ABOUT THIS EXERCISE
Only the lines from the one containing "2, 2018 (1h)" to the end of the material are to be copied, exactly and in full; images stay out.

[Opening EXTRACTED INFORMATION section]

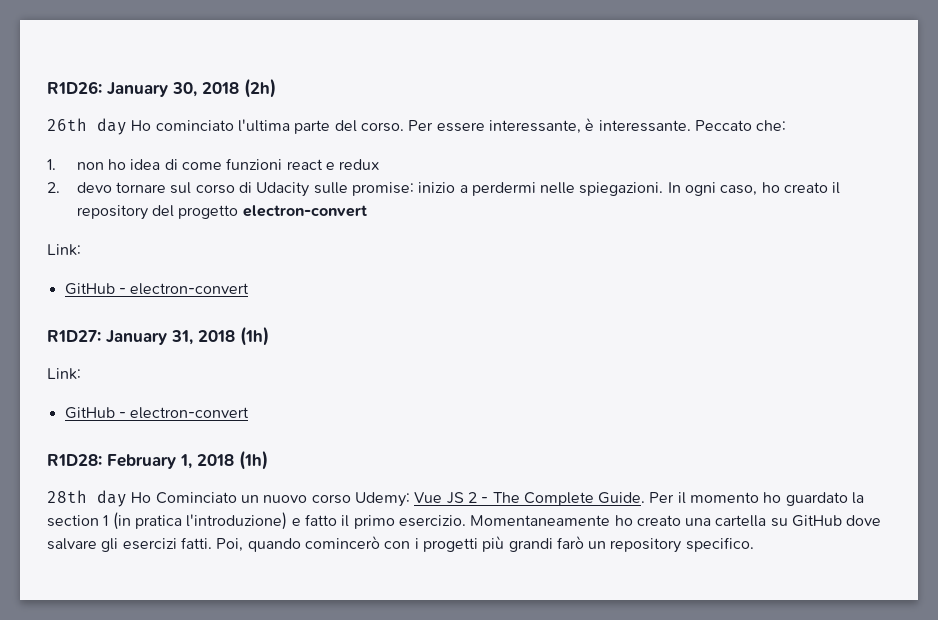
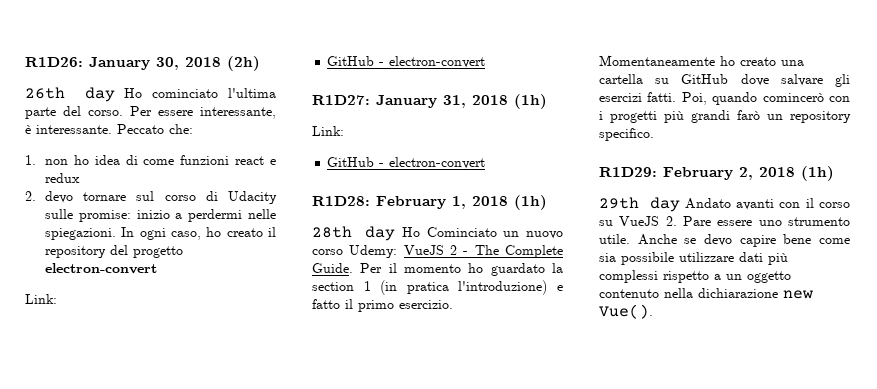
- 28th day Ho Cominciato un nuovo corso Udemy: Vue JS 2 - The Complete Guide.
+ 28th day Ho Cominciato un nuovo corso Udemy: VueJS 2 - The Complete Guide.
+ R1D29: February 2, 2018 (1h)
+ 29th day Andato avanti con il corso su VueJS 2. Pare essere uno strumento utile. Anche se devo capire bene come sia possibile utilizzare dati più complessi rispetto a un oggetto contenuto nella dichiarazione new Vue().

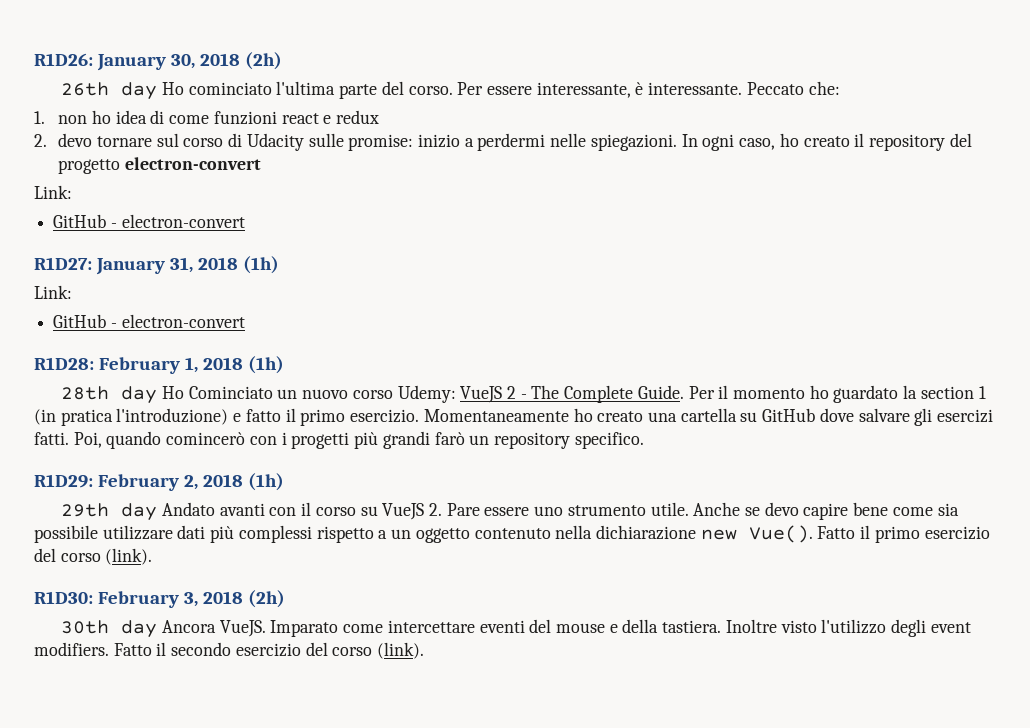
+ Fatto il primo esercizio del corso (link).
+ R1D30: February 3, 2018 (2h)
+ 30th day Ancora VueJS. Imparato come intercettare eventi del mouse e della tastiera. Inoltre visto l'utilizzo degli event modifiers. Fatto il secondo esercizio del corso (link).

[Closing EXTRACTED INFORMATION section]

RESPONSE TO THIS EXERCISE
+ R1D29: February 2, 2018 (1h)
+ 29th day Andato avanti con il corso su VueJS 2. Pare essere uno strumento utile. Anche se devo capire bene come sia possibile utilizzare dati più complessi rispetto a un oggetto contenuto nella dichiarazione new Vue().

+ Fatto il primo esercizio del corso (link).
+ R1D30: February 3, 2018 (2h)
+ 30th day Ancora VueJS. Imparato come intercettare eventi del mouse e della tastiera. Inoltre visto l'utilizzo degli event modifiers. Fatto il secondo esercizio del corso (link).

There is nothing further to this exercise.